Machine-to-Machine (M2M) adoption has increased by more than 80 percent globally in the last year and it is projected that more than half of companies in the Americas will implement M2M by 2016, according to a report from Vodafone.
The survey, carried out by Circle Research, representing the views of more than 600 executives involved in setting M2M strategy in seven key industries across 14 countries, indicated that 57 percent of health care and life sciences companies will have adopted M2M technologies by 2016.
Take-up in the transport and logistics sector will be driven by fleet management benefits, as M2M-led routing, job allocation and maintenance schedules become even more evident, according to the study.
The survey revealed nearly all (96 percent) of the Americas organizations implementing M2M strategies have experienced a return on investment (ROI), such as greater competitive advantage, customer service and productivity.
However, the report also indicated barriers for adoption still remain, including managing security concerns and the challenges of global deployment.
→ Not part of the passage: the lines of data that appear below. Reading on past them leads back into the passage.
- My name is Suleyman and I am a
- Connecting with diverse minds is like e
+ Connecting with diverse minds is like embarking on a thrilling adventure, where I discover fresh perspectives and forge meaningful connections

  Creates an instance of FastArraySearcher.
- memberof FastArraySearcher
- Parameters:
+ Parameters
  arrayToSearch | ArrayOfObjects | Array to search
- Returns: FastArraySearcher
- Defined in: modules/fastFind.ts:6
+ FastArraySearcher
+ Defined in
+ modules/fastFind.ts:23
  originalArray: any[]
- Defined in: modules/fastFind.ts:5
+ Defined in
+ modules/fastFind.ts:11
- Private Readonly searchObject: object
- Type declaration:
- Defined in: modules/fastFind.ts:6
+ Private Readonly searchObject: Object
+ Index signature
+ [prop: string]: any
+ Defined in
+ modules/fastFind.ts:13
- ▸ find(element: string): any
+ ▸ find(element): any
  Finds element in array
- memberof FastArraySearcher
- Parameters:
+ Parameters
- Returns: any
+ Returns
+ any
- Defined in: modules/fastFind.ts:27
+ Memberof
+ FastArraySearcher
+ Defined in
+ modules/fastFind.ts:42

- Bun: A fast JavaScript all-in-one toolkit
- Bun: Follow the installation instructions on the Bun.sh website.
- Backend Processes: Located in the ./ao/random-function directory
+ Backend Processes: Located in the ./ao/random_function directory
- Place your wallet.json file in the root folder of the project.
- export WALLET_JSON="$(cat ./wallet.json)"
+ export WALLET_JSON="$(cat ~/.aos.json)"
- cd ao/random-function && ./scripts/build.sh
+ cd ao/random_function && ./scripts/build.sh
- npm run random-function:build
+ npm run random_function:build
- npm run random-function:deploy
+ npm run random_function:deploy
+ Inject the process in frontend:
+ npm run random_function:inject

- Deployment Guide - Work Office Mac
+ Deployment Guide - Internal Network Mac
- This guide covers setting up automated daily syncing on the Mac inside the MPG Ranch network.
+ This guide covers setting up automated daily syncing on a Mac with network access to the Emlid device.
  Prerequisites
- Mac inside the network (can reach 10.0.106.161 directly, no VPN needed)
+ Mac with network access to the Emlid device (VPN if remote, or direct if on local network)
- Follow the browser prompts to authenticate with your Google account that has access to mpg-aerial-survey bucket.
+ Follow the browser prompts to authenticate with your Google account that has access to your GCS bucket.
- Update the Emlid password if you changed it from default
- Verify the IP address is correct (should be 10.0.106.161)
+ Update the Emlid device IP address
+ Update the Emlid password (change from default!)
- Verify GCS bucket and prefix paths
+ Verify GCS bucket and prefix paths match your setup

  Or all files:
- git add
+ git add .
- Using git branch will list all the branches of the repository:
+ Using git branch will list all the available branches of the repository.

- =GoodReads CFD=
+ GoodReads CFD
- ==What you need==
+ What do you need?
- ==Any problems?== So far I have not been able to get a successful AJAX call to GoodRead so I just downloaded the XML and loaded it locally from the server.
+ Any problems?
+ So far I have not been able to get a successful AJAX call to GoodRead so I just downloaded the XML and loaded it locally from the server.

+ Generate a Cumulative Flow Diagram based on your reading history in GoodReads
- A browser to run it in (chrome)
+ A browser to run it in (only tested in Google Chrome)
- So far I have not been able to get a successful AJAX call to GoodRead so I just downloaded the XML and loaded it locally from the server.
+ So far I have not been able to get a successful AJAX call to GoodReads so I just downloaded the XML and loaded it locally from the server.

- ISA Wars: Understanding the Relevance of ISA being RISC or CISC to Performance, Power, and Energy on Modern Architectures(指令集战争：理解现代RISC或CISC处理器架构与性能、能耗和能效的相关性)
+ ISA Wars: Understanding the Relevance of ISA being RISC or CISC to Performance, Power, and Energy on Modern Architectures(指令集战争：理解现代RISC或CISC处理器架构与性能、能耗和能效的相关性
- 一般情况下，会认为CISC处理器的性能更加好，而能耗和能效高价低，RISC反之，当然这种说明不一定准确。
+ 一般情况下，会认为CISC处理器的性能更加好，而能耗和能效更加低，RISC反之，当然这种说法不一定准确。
“M2M is still in the early stages of adoption so it is natural that there are perceived risks and uncertainty around the technology,” Andrew Morawski, head of M2M for the Americas at Vodafone, told eWEEK. “Through greater adoption, education and familiarity, these perceptions will change. M2M itself is based on secure foundations–it is still predominantly based on GSM SIM technology which has a well-proven track record for security.”
Nearly three-quarters of consumer electronics companies will have adopted some form of M2M by 2016, whether for new products, logistics or production, as the consumer electronics sector surges to the forefront of a shift from the warehouse to the living room.
In addition, 81 percent of the organizations surveyed say that 4G mobile is very or quite important for their projects, and the report noted the proliferation of 4G is also expected to improve the return on investment (ROI) equation for many M2M solutions and enable new ones.
The study revealed that the percentage of companies relying on fixed-line connections for M2M will fall—down 15 percentage points to 48 percent in the next three years.
Morawski said this is due to the falling costs of mobile broadband and the emergence of 4G–84 percent of those currently developing an M2M strategy said that 4G was “very important” or “quite important” to their project.
“As M2M is evolving, we believe there will be a greater focus on the big data insights that can be gleaned from M2M data, and that will provide tangible value to organizations that implement these programs,” he said. “We expect leaders in the M2M space to develop planned big data approaches to M2M deployment. In addition, organizations will begin to see the benefits of 4G, creating new kinds of applications supported by 4G.”
According to a report from Machina Research, M2M technology, which connects previously isolated machines or devices to the Internet to make the Internet of things (IoT) possible, is set to grow from 4.4 billion connected devices this year to 10.3 billion by 2018.